Policy 'failures' caused crisis

CATASTROPHIC POLICY failures “have put us in the hole we are in” and the Government is unable to address its own policies because…

CATASTROPHIC POLICY failures “have put us in the hole we are in” and the Government is unable to address its own policies because “the failures are too appalling to contemplate”, Fine Gael finance spokesman Richard Bruton has told the Dáil.

“The truth is that far from containing the property bubble, the Government stoked it. The truth is that far from regulating the excesses in banking, the Government turned a blind eye. The truth is that far from protecting export competitiveness, which is vital to our long-term survival, the Government created inefficiency in wide ranges of the public sector,” he said.

Speaking during the Government confidence debate, Mr Bruton said that “far from ensuring sustainability in our public finances, the Government created, as it now admits, a structural deficit that is 8 – 10 per cent of GNP. Far from creating the sort of public service that would reform, deliver excellence and efficiency, the Government undermined our public service.
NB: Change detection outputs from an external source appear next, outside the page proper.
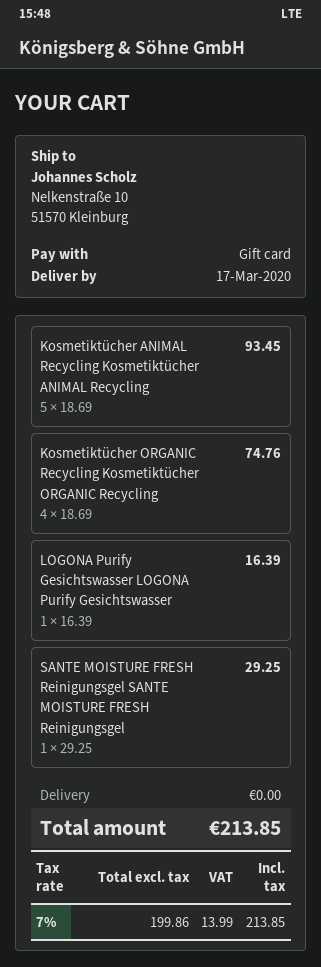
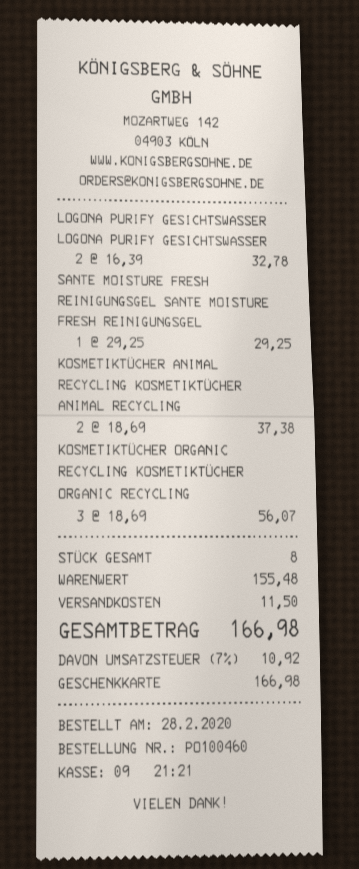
Kosmetiktücher ANIMAL Recycling Kosmetiktücher ANIMAL Recycling: 5 x 18.69 = 93.45 -> 2 x 18.69 = 37.38
Kosmetiktücher ORGANIC Recycling Kosmetiktücher ORGANIC Recycling: 4 x 18.69 = 74.76 -> 3 x 18.69 = 56.07
LOGONA Purify Gesichtswasser LOGONA Purify Gesichtswasser: 1 x 16.39 = 16.39 -> 2 x 16.39 = 32.78
shipping: 0.00 -> 11.50
tax: 7% = 13.99 -> 7% = 10.92
total: 213.85 -> 166.98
The Government introduced benchmarking that had no regard to delivery of reform. It introduced decentralisation that had no regard to the capacity of the public services to be cost effective and deliver in a coherent way. It was all about political strokes.”

Labour health spokeswoman Jan O’Sullivan said €4 billion was being put “into a zombie bank while €9.6 million is needed by Crumlin children’s hospital to provide essential services for children and €16 million is needed for a vaccine to protect women from developing cervical cancer”.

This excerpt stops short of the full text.